(Task item) Output the data word for word, dropping every image.

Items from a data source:
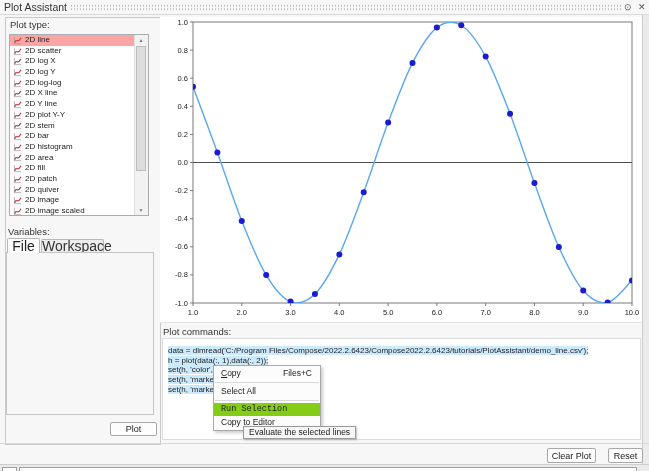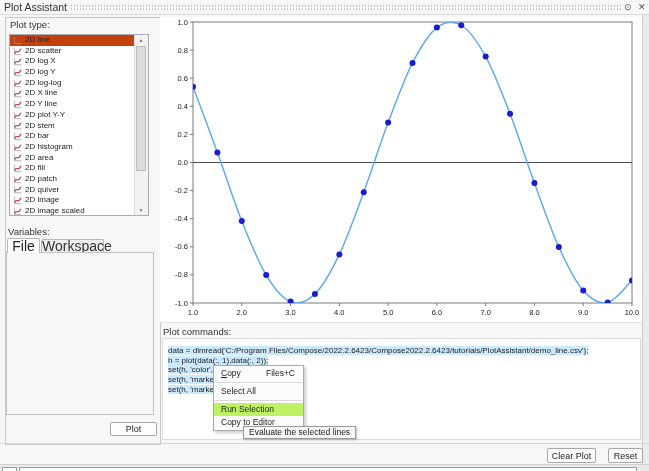"2D line" .pt-item.sel { background: #c2410c -> #fca5a5 }
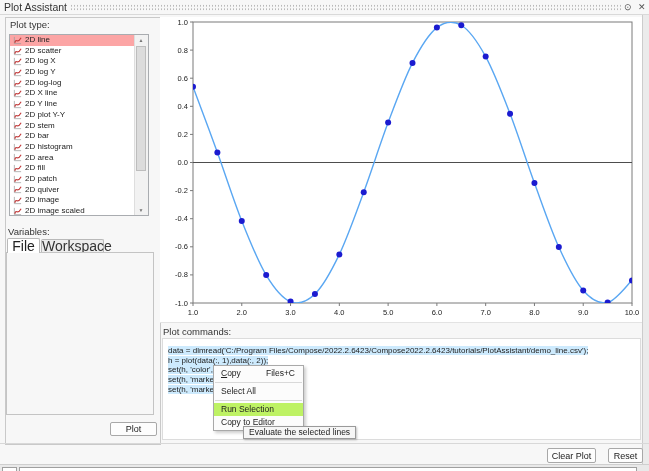"Copy" .menu { width: 91px -> 108px }
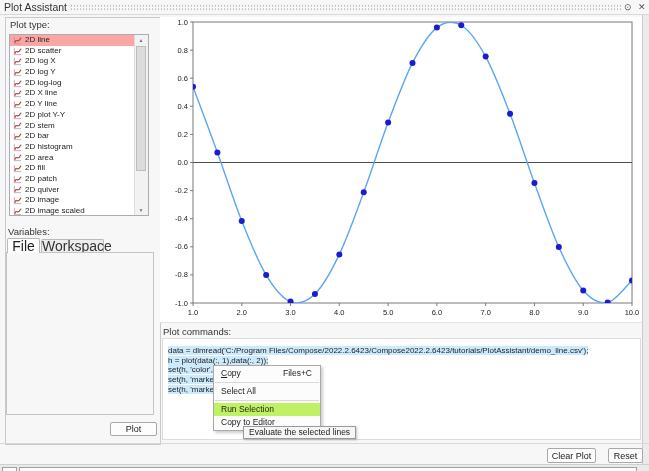"Run Selection" .menu-item.hl { background: #bef264 -> #84cc16; font-family: none -> Liberation Mono, monospace }
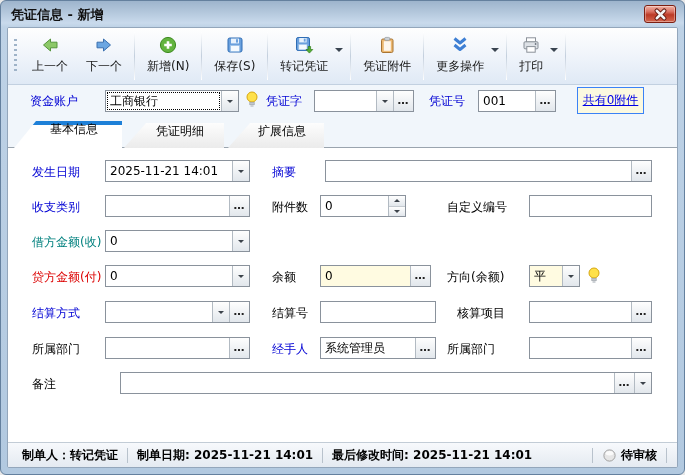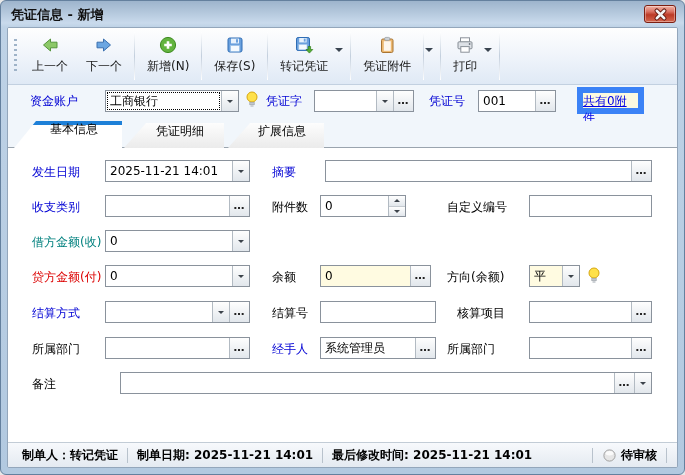"更多操作" button.tbtn { html: none -> <button> <svg> <path></path> <path></path> </svg> <span>更多操作</span> </button> }
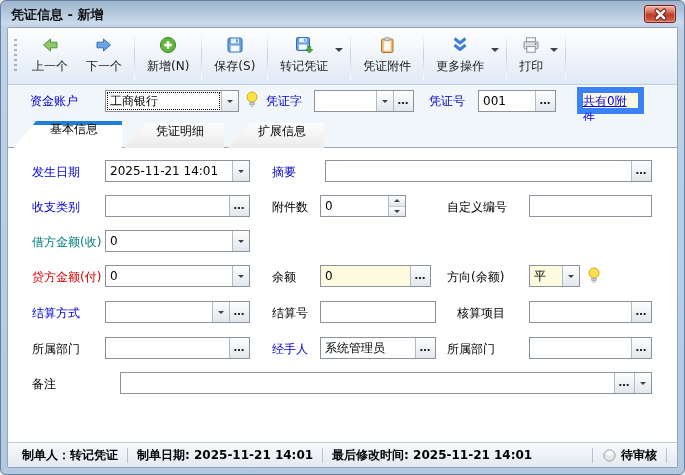"共有0附件" .attach-box { align-items: none -> center; border: 6px solid #3b82f6 -> 1px solid #3b82f6 }
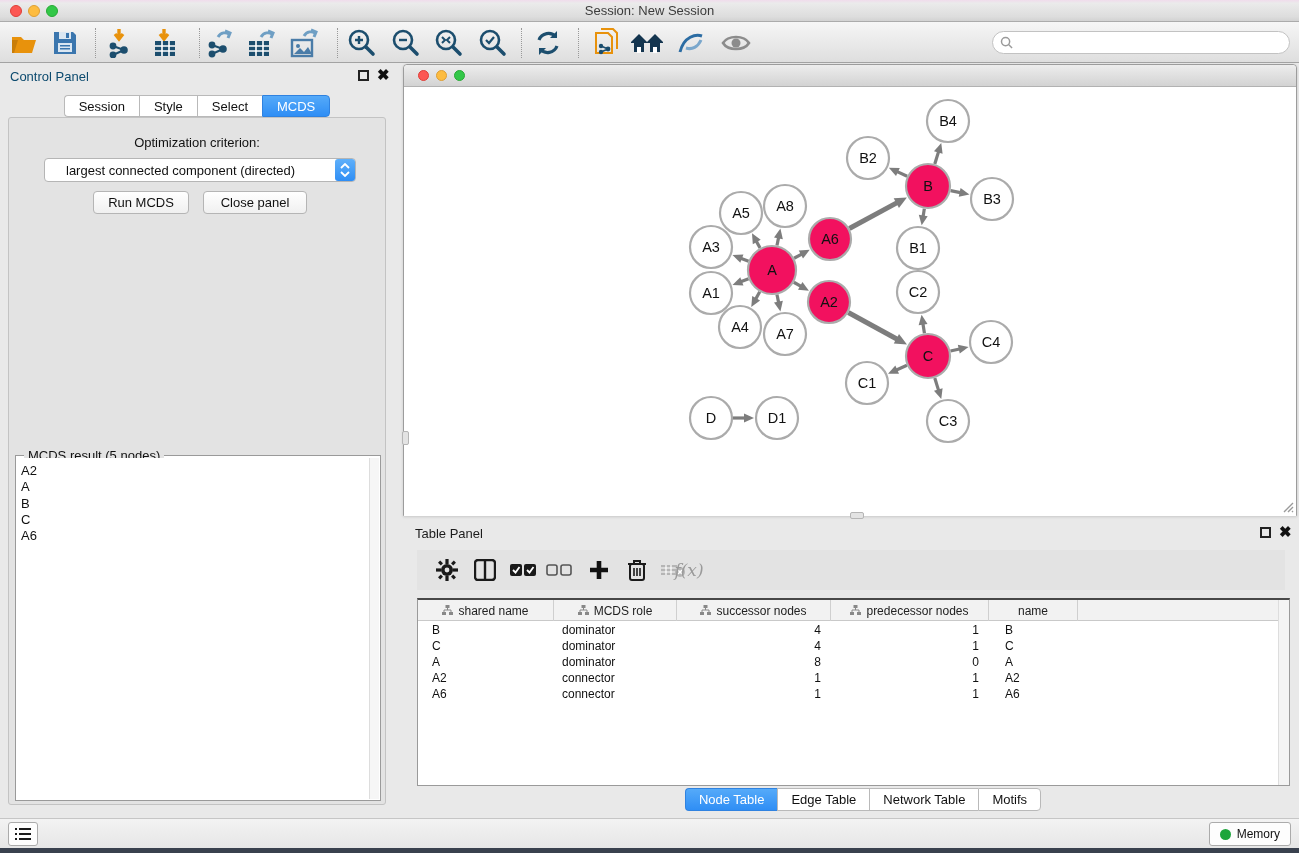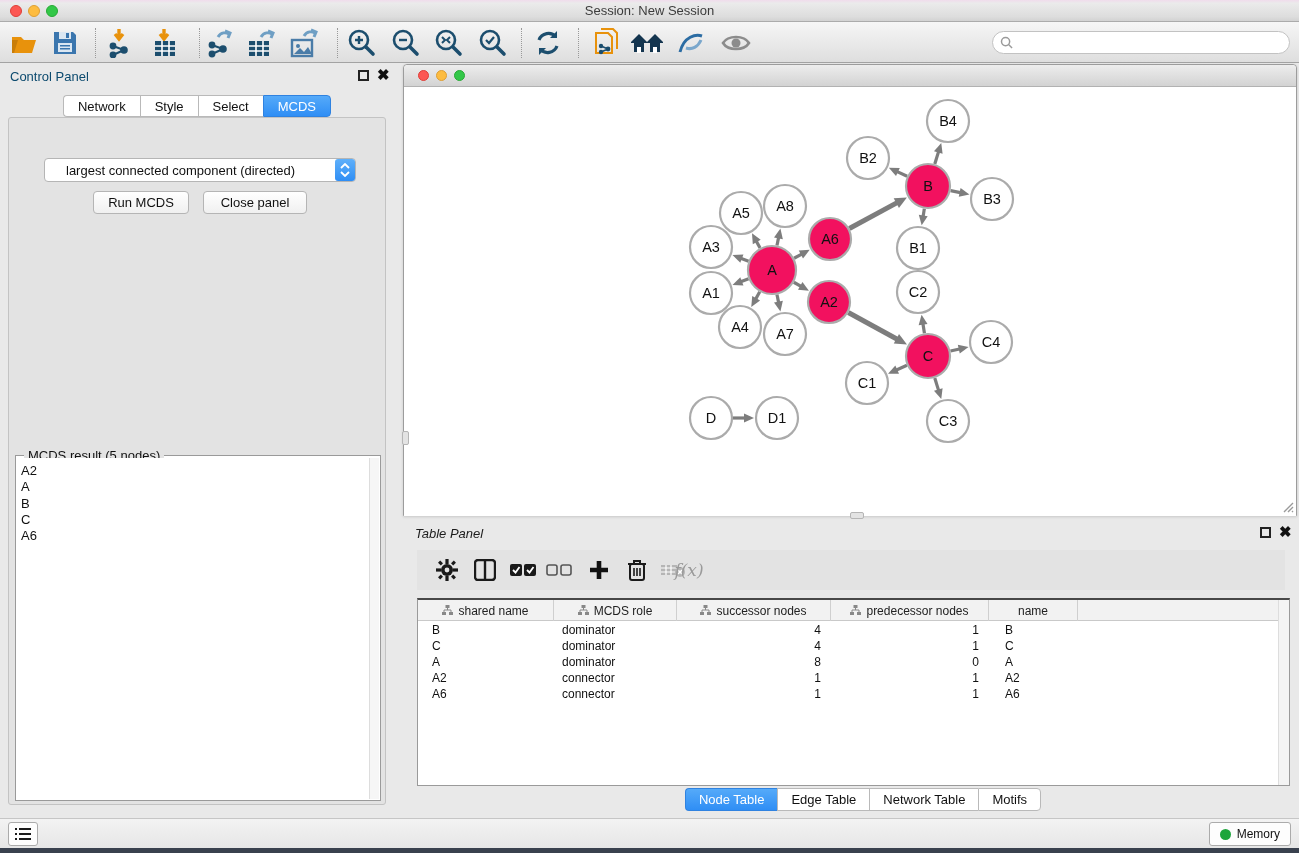"Network" div.cp-tab { text: Network -> Session }
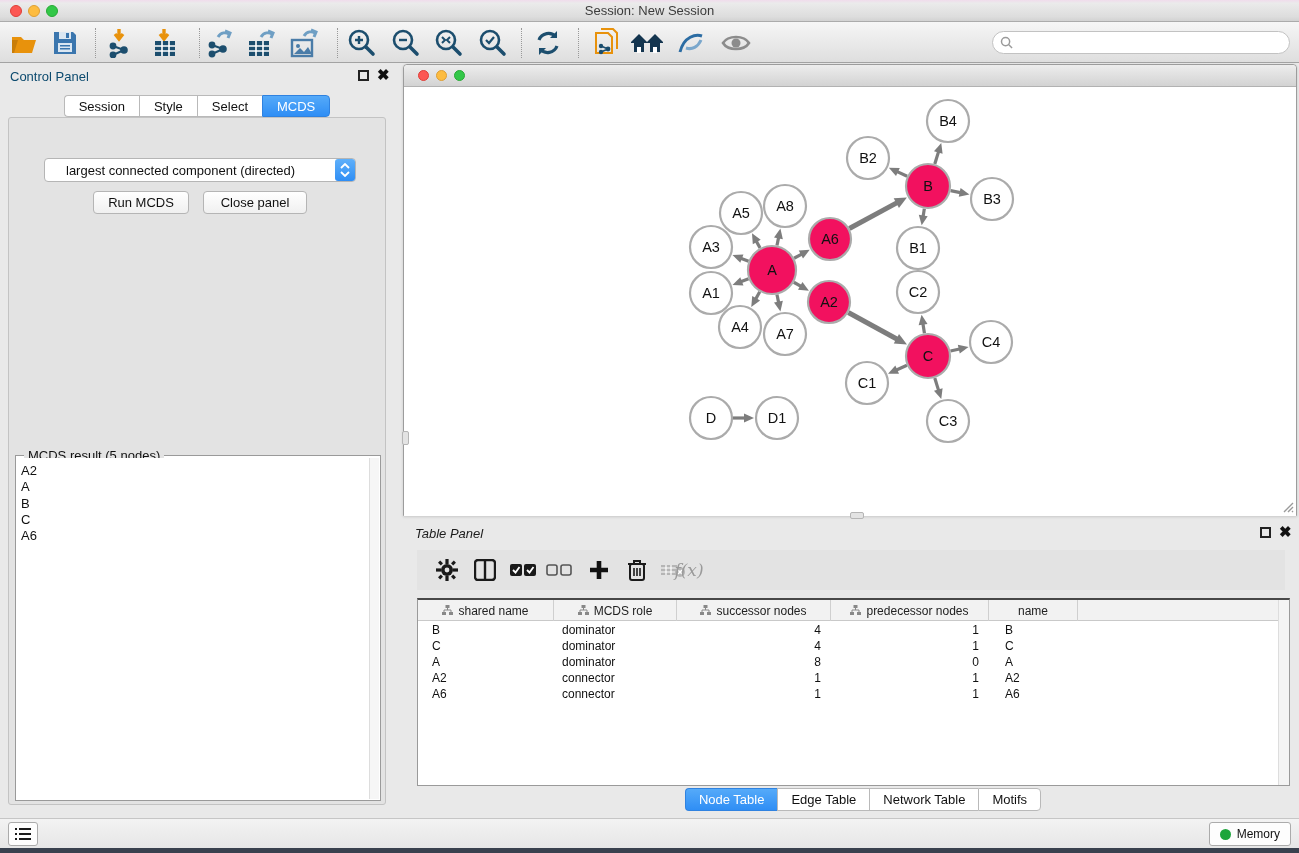"Optimization criterion:" div.opt-label { html: none -> <div>Optimization criterion:</div> }
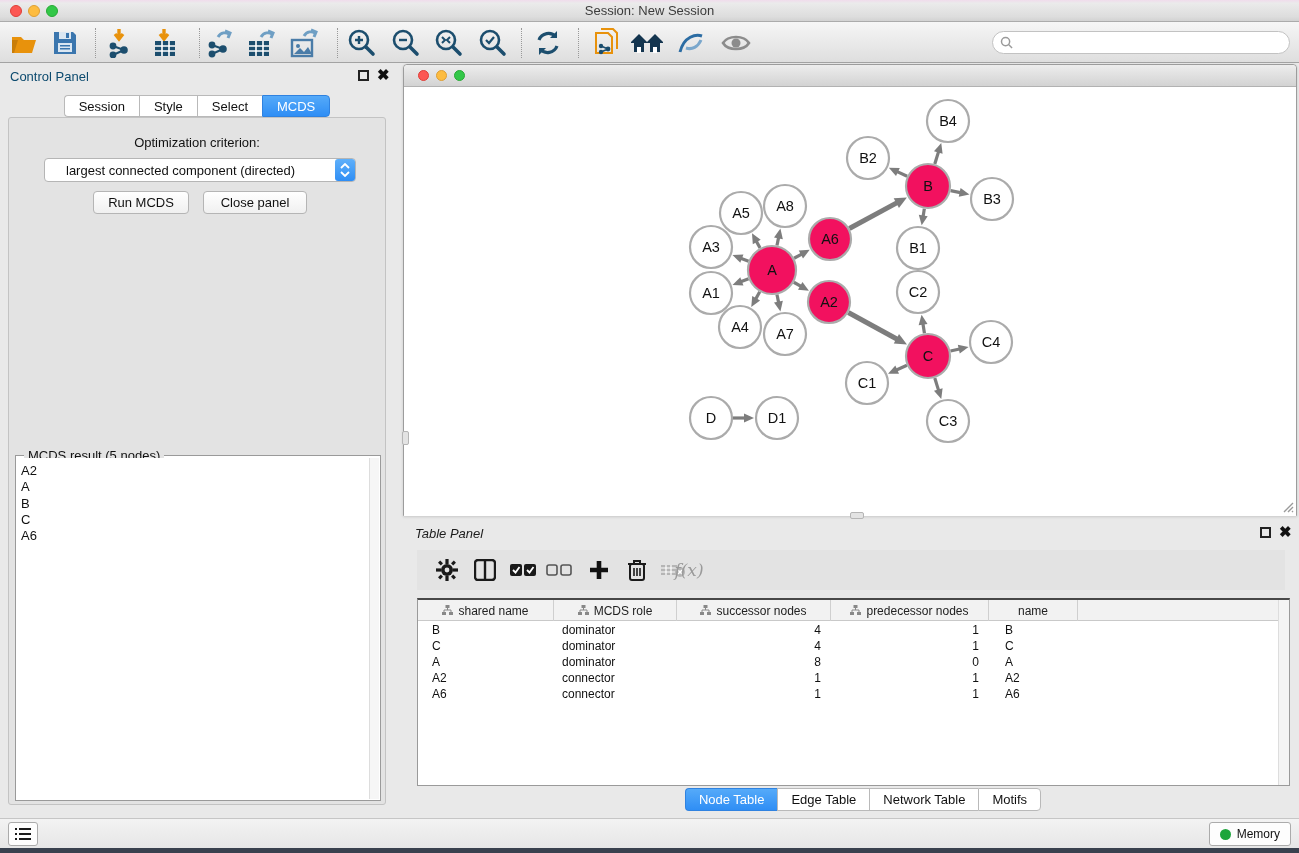"Table Panel" .tp-head-title { font-style: italic -> none }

(Result of this exercise)
"2D line" .pt-item.sel { background: #c2410c -> #fca5a5 }
"Copy" .menu { width: 91px -> 108px }
"Run Selection" .menu-item.hl { background: #bef264 -> #84cc16; font-family: none -> Liberation Mono, monospace }
"更多操作" button.tbtn { html: none -> <button> <svg> <path></path> <path></path> </svg> <span>更多操作</span> </button> }
"共有0附件" .attach-box { align-items: none -> center; border: 6px solid #3b82f6 -> 1px solid #3b82f6 }
"Network" div.cp-tab { text: Network -> Session }
"Optimization criterion:" div.opt-label { html: none -> <div>Optimization criterion:</div> }
"Table Panel" .tp-head-title { font-style: italic -> none }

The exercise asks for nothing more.